アメリカによる非公式帝国だった。第2次世界大戦前後の東南アジア秩序は次の図のように変わった:
アメリカによる非公式帝国は、旧帝国とは異なり、植民地を支配して収益を上げることを目的とはしていない。共産主義の脅威に対して、東南アジア諸国をアメリカの藩屏とすることが目的である。
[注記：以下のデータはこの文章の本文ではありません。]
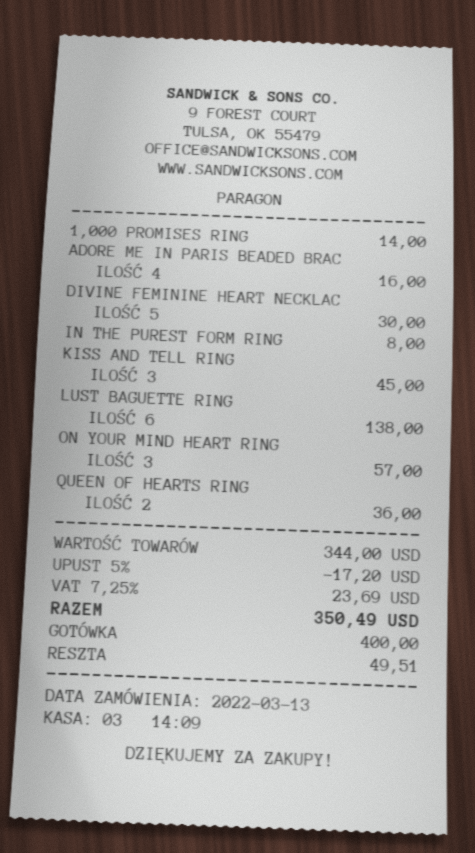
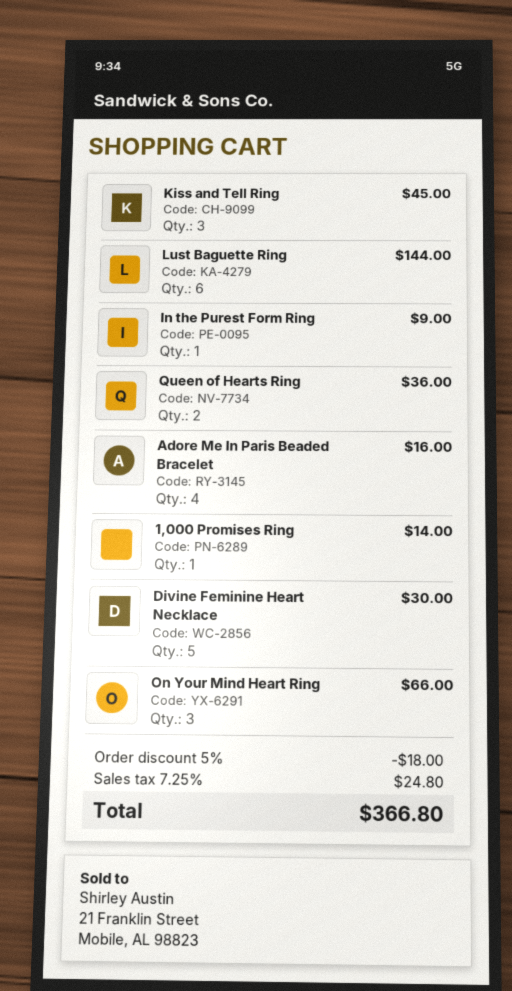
IN THE PUREST FORM RING: 1 for 8.00 -> 1 for 9.00
LUST BAGUETTE RING: 6 for 138.00 -> 6 for 144.00
ON YOUR MIND HEART RING: 3 for 57.00 -> 3 for 66.00
discount: 5% = 17.20 -> 5% = 18.00
tax: 7.25% = 23.69 -> 7.25% = 24.80
total: 350.49 -> 366.80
旧帝国は植民地において「文明化」を進めたが、新帝国は新独立国において「アメリカ化(小生の用語だとアメリ化)」を推進した。東南アジア諸国においてアメリカのライフスタイル「豊かな社会」をモデルとした経済開発を行うことによって、共産主義化を防ごうとしたのである。そしてこの一大事業のためのアジアのハブ、アジアにおけるアメリカの代理(No.2)として日本が東南アジア諸国のちのASEANに対する支援を行うことになった。
この本が書かれたのは2000年で、1997年のアジア通貨危機の後である。東南アジア各国の経済が危機に瀕し、「豊かな社会」のモデルが崩れ始めた。さて、新しい社会モデルの提示、国際秩序の構築ができるだろうか?という課題を著者は示して本章を閉じている。